Selbstverständlich hat die Deutsche Bank heftige öffentliche Kritik verdient. Um der Menschenrechte willen haben sich Banken in der letzten Generation mit Boykottaufrufen und organisierten Kontokündigungen auseinandersetzen müssen. Ein Vorgang, der in Vorstandszimmern mit Sicherheit mehr Eindruck macht, als ein paar tausend Schimpfereien mit Fäkalanhaftungen.

Alle Schulungen in Sachen Menschenrechts-Lobby, die mir zuteil geworden sind, haben immer die Regel „Klar in der Sache – korrekt in der Form“ vermittelt. Jahrzehnte lang galt auch die Empfehlung: „Der beste Brief ist der persönlich formulierte.“

Deshalb hege ich ein kräftiges Misstrauen gegenüber den nahezu täglichen Siegesmeldungen in meinem elektronischen Briefkasten. Da teilt dies oder jenes Büro mit, welche Heerschar von Menschen in den letzten 48 Stunden welchem Wirtschafts- oder Politik-Banditen die Meinung geklickt hat. Dabei verwechsele ich so etwas natürlich nicht mit dem Gestank eines Shitstorms.

Aber ob ich auf die Shit-Stürmer – meine traditionelle Erziehung verbietet mir, inklusiv auch von Shit-Stürmerinnen zu sprechen – Hoffnungen im Blick auf die zukunftsfähige Transformation unserer Gesellschaft setzen soll? Ich glaube, ihr Investment ist einfach viel zu mickerig.

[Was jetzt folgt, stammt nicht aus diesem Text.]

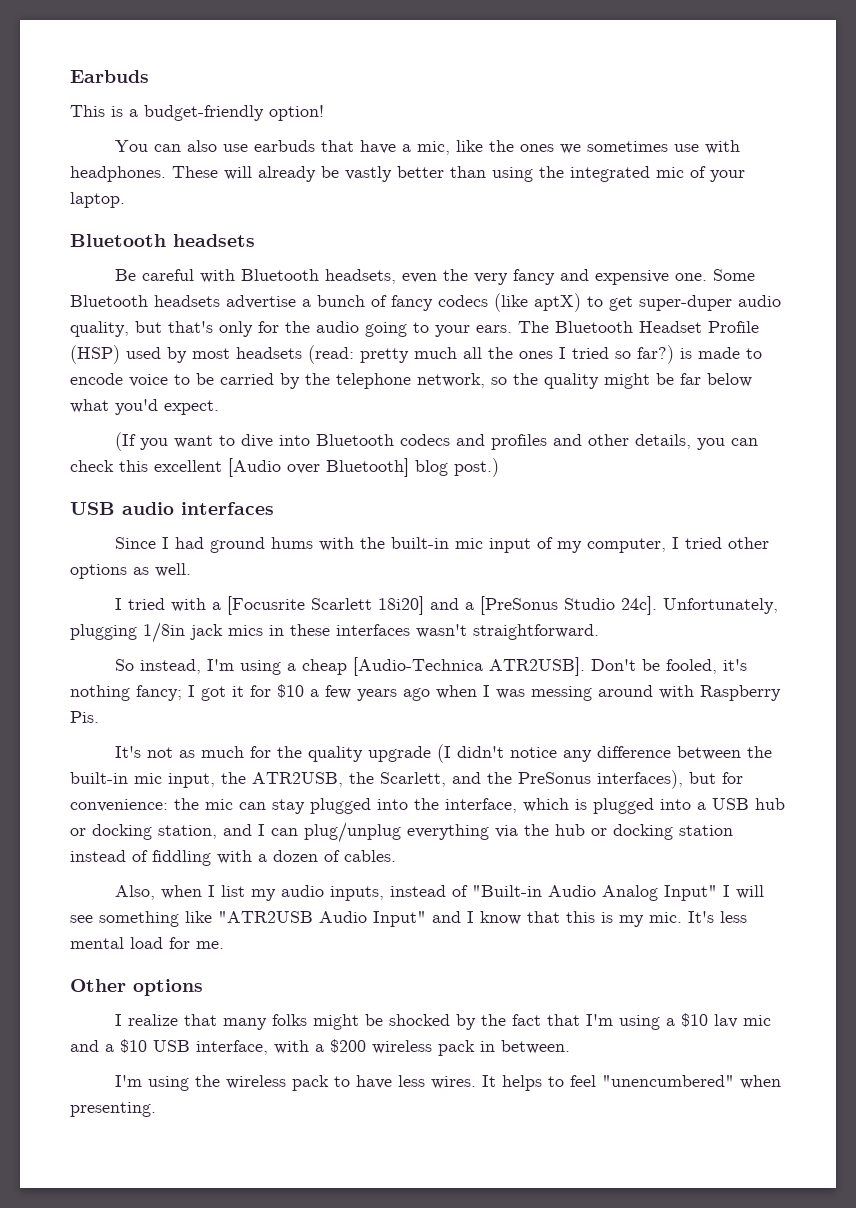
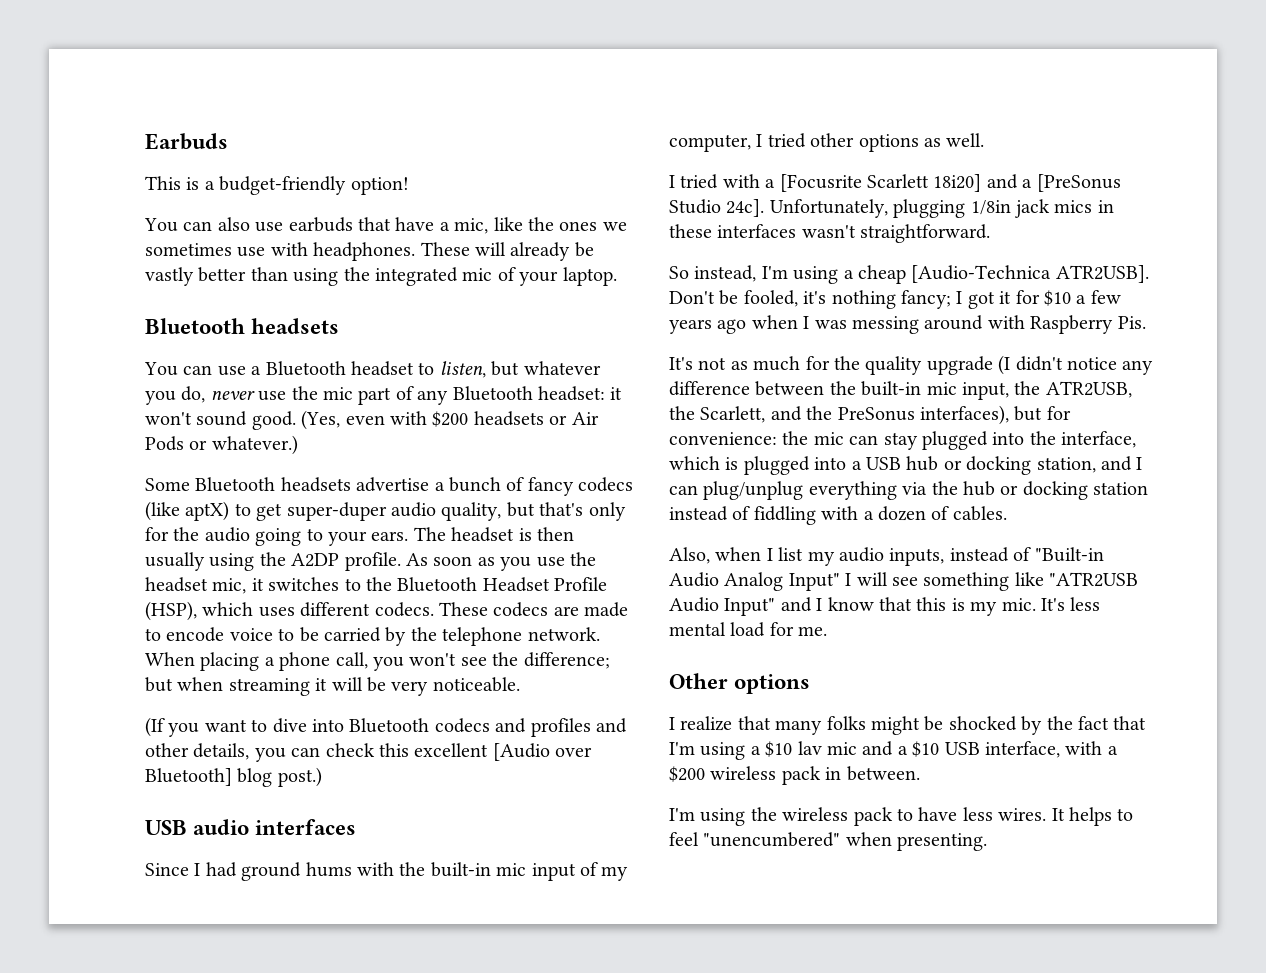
[115,269,708,285] Be careful with Bluetooth headsets, even the very fancy and expensive one. -> [144,361,601,378] [145,386,623,405] [145,410,599,430] [145,435,298,455] You can use a Bluetooth headset to listen, but whatever you do, never use the mic part of any Bluetooth headset: it won't sound good. (Yes, even with $200 headsets or Air Pods or whatever.) //
[555,321,759,333] [70,345,692,364] Bluetooth Headset Profile (HSP) used by most headsets (read: pretty much all the ones I tried so far?) is -> [451,527,574,542] [145,552,596,571] [145,577,608,594] [145,601,579,621] headset is then usually using the A2DP profile. As soon as you use the headset mic, it switches to the Bluetooth Headset Profile (HSP), which uses different codecs. These codecs are
[417,373,752,389] [70,399,219,415] network, so the quality might be far below what you'd expect. -> [527,627,600,641] [145,652,610,671] [145,677,520,696] network. When placing a phone call, you won't see the difference; but when streaming it will be very noticeable.

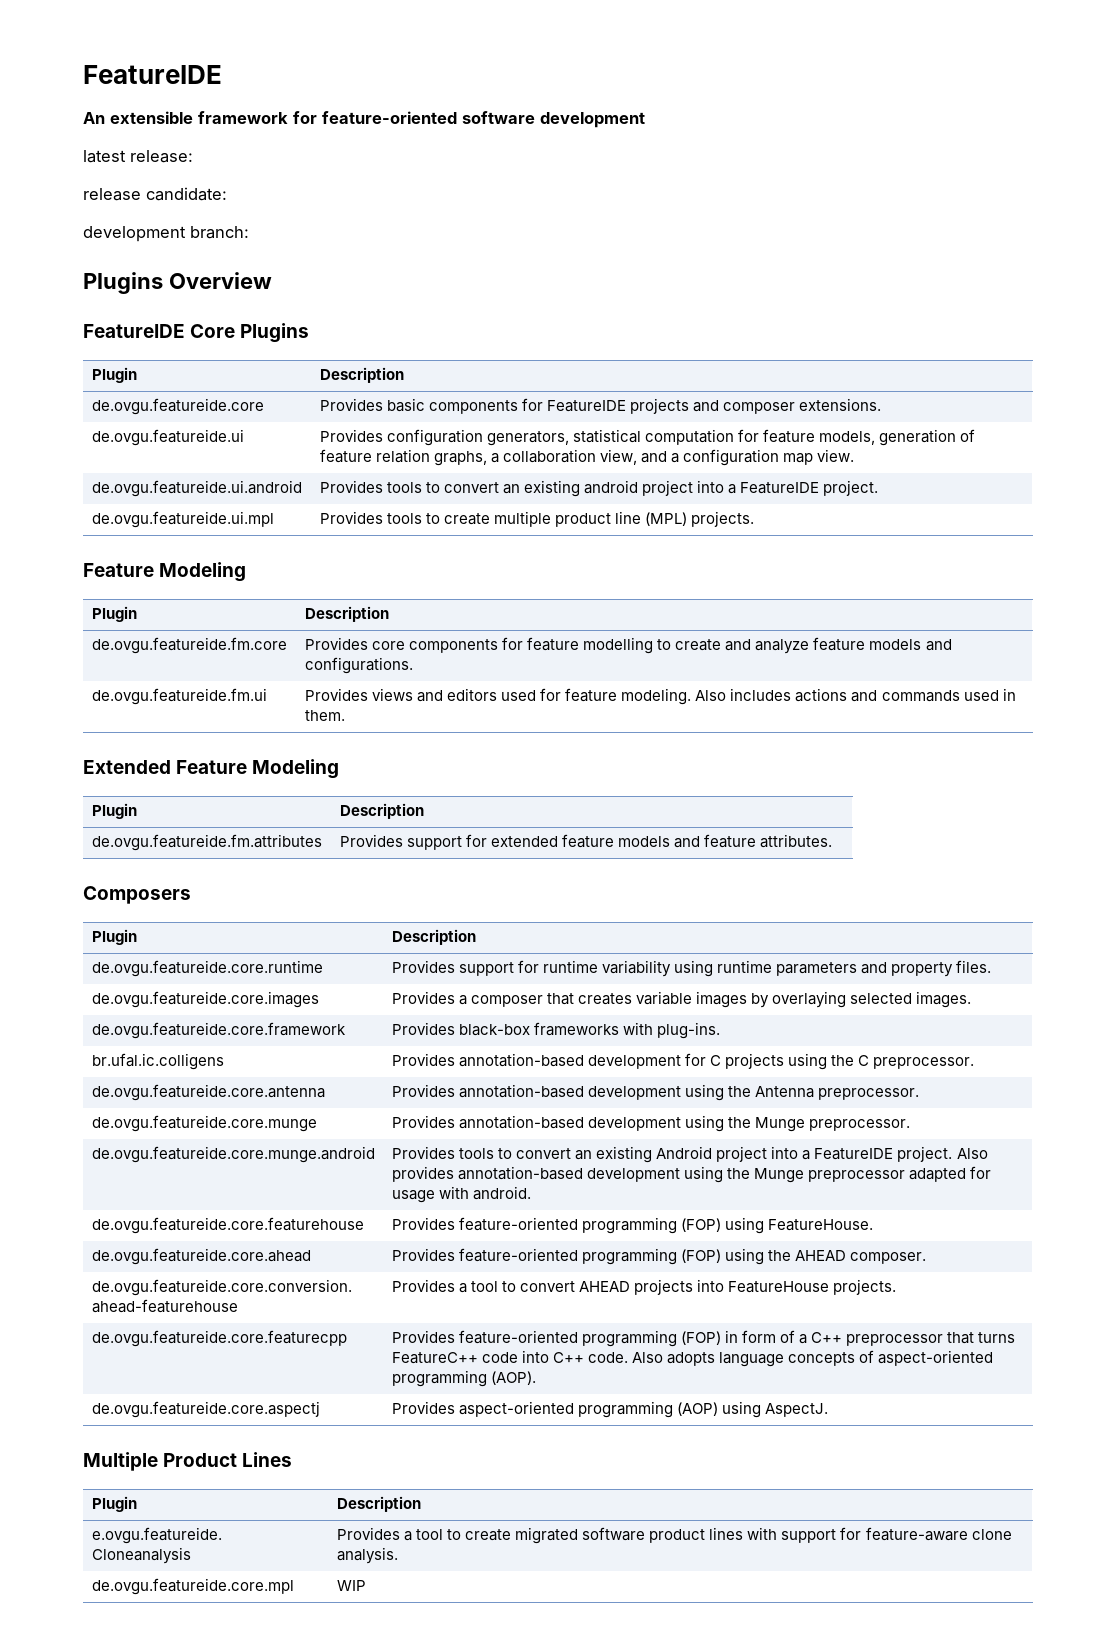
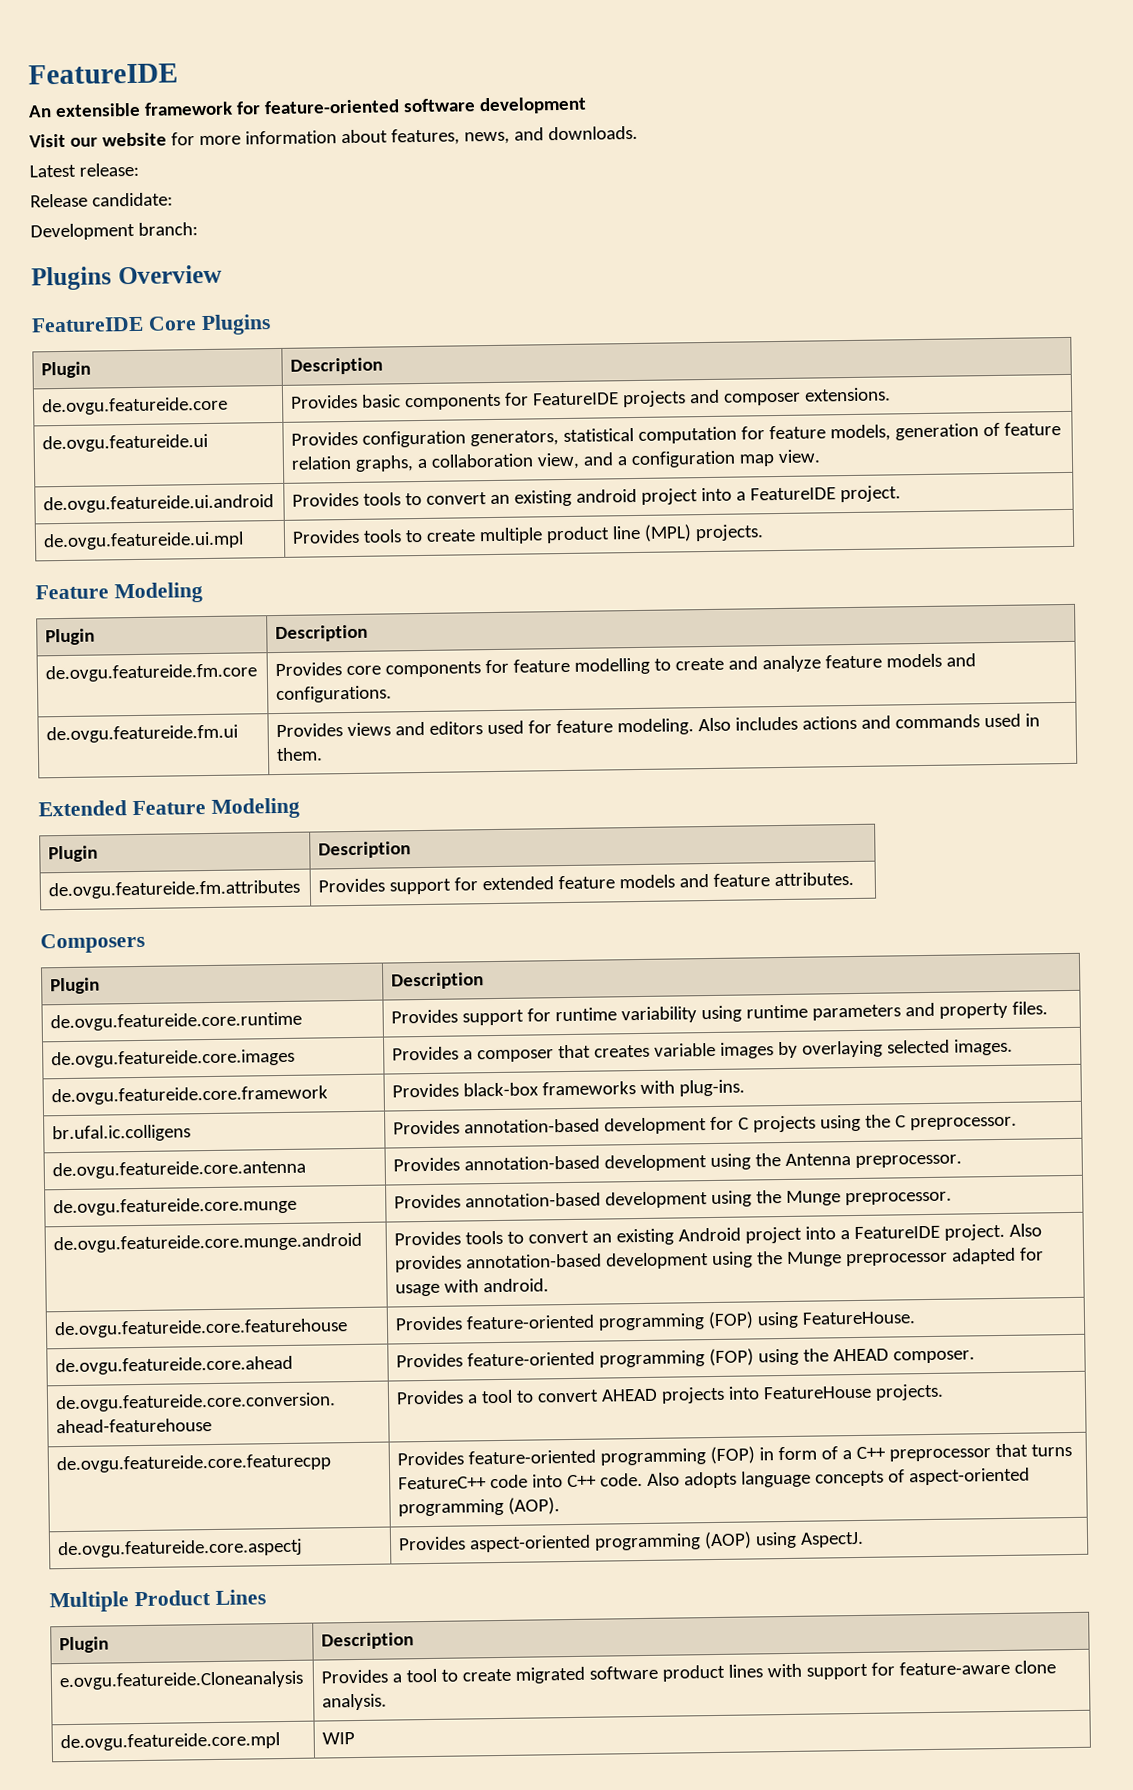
[83,150,126,163] latest -> [29,125,638,148] [29,164,76,178] Visit our website for more information about features, news, and downloads. // Latest
[83,188,141,201] release -> [30,193,88,208] Release
[83,226,186,242] development -> [30,222,135,241] Development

Bei meiner Klobürste: da sind mir meine privaten angejahrten Shitstorm-Erfahrungen doch noch lieber: als Mitbürger zu Zeiten der heißen Nachrüstungs-Streitigkeiten ermutigt wurden, unserer Familie Stinkendes in den Briefkasten zu stopfen, hielten die Autoren des Flugblattes mit ihrer Identität nicht hinter dem Berg. Und die Schmiererei mit braunem Bio-Endprodukt am Türschild unseres Eine Welt-Zentrums zur Feier des 100. Führer-Geburtstags am 20. April 1989 war ebenfalls das Werk bekannter Künstler. Wenn schon Scheiße, dann bitte so.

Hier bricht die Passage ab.